Content starts

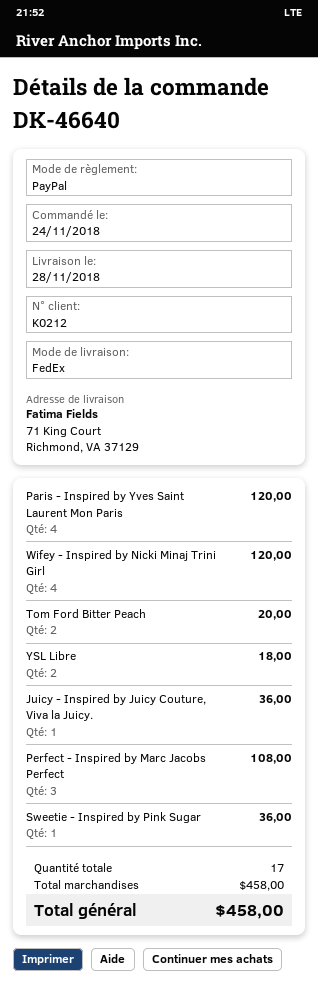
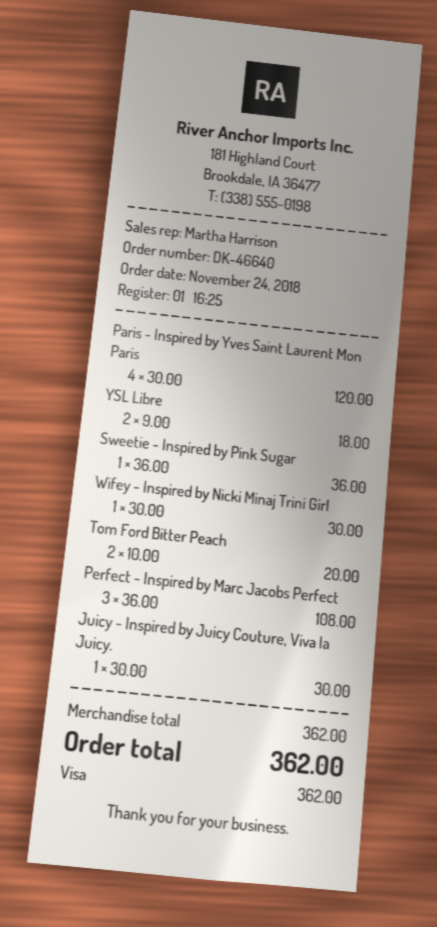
payment method: PayPal -> Visa
Wifey - Inspired by Nicki Minaj Trini Girl: 4 for 120.00 -> 1 for 30.00
Juicy - Inspired by Juicy Couture, Viva la Juicy.: 1 for 36.00 -> 1 for 30.00
subtotal: 458.00 -> 362.00
total: 458.00 -> 362.00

Content ends

## Exercise description:
What is needed here is an exact copy of every record, with the pictures left out.

## Output for this task:
payment method: PayPal -> Visa
Wifey - Inspired by Nicki Minaj Trini Girl: 4 for 120.00 -> 1 for 30.00
Juicy - Inspired by Juicy Couture, Viva la Juicy.: 1 for 36.00 -> 1 for 30.00
subtotal: 458.00 -> 362.00
total: 458.00 -> 362.00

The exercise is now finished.